▶ **What you will do**
Reproduce the listing verbatim through the line with "NEMA 23 STEPPER WITH SPECIAL CABLE: 5 -> none".

▶ **Task material**
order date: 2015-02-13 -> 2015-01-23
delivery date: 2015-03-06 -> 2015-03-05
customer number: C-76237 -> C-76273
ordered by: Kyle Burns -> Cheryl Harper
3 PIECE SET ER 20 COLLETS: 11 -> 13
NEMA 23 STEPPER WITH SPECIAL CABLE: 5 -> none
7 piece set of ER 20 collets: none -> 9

▶ **Result of this exercise**
order date: 2015-02-13 -> 2015-01-23
delivery date: 2015-03-06 -> 2015-03-05
customer number: C-76237 -> C-76273
ordered by: Kyle Burns -> Cheryl Harper
3 PIECE SET ER 20 COLLETS: 11 -> 13
NEMA 23 STEPPER WITH SPECIAL CABLE: 5 -> none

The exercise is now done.